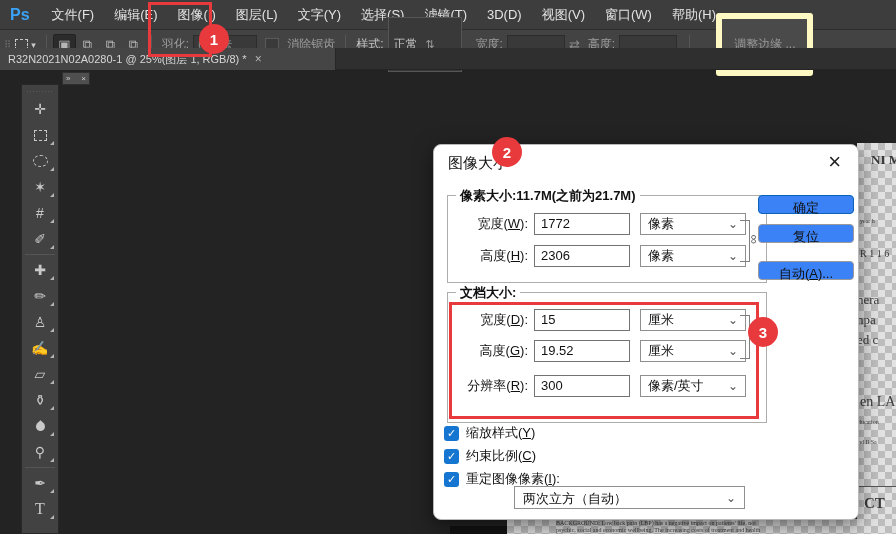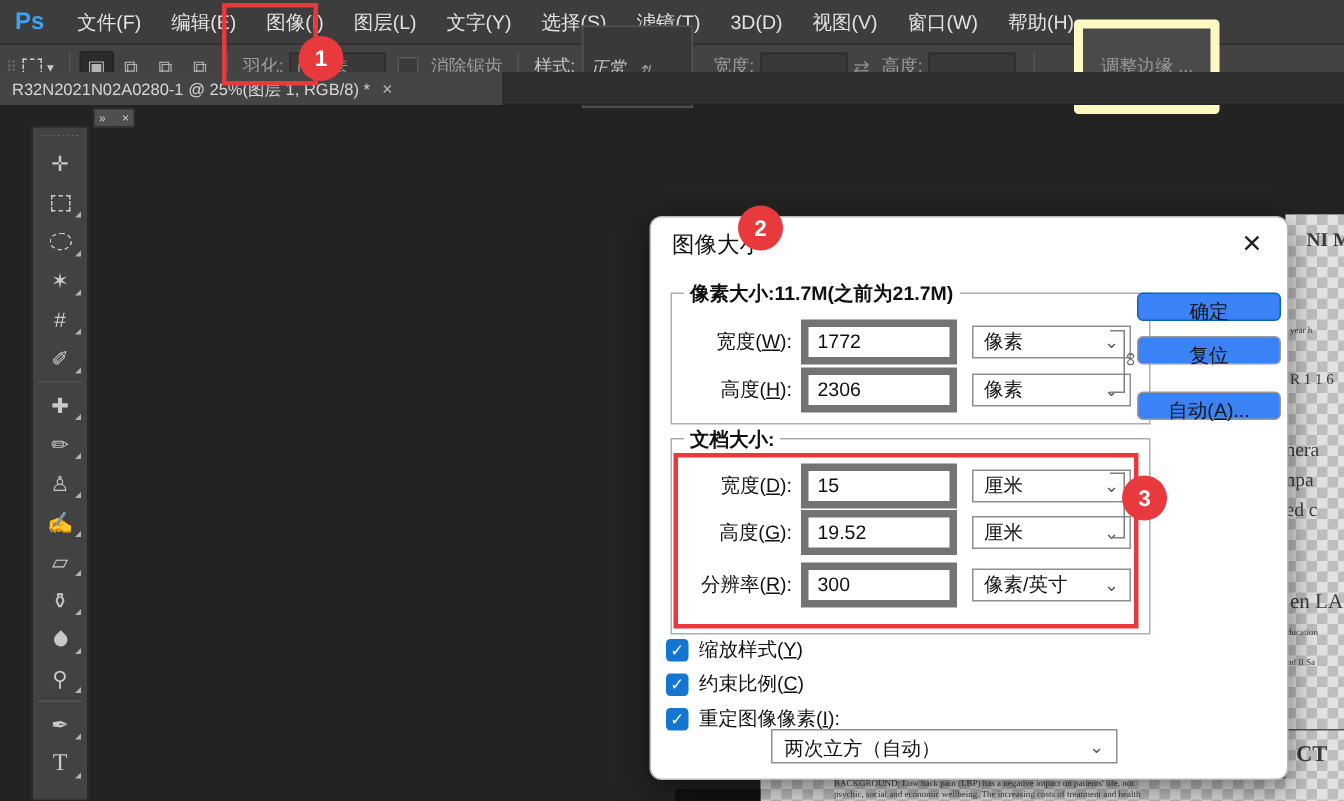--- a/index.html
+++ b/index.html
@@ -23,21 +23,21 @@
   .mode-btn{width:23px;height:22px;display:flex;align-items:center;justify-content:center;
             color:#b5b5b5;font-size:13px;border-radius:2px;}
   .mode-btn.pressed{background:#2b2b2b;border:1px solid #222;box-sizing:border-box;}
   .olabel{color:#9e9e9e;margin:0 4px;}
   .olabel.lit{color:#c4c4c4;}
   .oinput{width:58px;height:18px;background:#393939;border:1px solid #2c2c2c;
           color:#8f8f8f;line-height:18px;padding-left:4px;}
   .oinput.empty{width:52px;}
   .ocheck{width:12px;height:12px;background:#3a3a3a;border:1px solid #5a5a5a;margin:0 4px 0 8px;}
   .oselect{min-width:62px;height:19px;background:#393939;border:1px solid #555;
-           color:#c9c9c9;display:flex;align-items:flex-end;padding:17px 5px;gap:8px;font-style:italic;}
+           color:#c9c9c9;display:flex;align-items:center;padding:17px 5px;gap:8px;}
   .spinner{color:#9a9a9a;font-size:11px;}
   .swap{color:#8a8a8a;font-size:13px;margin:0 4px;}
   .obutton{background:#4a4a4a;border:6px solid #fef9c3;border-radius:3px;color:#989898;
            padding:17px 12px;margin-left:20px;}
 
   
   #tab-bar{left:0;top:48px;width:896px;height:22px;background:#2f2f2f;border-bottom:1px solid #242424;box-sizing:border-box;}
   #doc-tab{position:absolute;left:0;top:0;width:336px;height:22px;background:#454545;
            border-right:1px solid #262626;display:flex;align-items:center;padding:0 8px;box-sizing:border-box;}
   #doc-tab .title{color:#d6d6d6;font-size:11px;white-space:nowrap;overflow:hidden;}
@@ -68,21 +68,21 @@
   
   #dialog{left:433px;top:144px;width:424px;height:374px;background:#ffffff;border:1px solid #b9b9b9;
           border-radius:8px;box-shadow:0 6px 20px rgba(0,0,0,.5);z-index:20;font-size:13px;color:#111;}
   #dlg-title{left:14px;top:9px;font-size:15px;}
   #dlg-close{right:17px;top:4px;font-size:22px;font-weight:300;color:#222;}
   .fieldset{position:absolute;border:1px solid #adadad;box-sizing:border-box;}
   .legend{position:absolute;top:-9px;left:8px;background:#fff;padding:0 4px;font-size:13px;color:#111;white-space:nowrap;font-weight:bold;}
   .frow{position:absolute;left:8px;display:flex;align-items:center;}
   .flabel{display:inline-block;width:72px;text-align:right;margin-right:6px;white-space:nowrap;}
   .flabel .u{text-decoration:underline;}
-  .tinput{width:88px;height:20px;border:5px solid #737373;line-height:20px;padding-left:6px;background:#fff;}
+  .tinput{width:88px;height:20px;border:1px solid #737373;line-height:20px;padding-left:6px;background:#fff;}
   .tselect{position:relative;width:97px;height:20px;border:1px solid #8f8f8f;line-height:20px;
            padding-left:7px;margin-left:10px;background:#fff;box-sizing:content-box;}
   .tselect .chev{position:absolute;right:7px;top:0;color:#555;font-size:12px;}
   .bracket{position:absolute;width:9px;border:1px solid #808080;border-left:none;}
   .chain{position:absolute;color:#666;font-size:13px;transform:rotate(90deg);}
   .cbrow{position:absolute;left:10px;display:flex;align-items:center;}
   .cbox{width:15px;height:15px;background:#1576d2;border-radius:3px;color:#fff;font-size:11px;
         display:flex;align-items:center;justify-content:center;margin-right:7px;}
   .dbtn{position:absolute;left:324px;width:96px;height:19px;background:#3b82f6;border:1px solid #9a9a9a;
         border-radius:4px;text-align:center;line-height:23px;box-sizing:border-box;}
_ _ _ _ _ _ _
**Aim of the exercise:**
Pull out all lines of the data with the string "flabel".

**Result of this exercise:**
   .flabel{display:inline-block;width:72px;text-align:right;margin-right:6px;white-space:nowrap;}
   .flabel .u{text-decoration:underline;}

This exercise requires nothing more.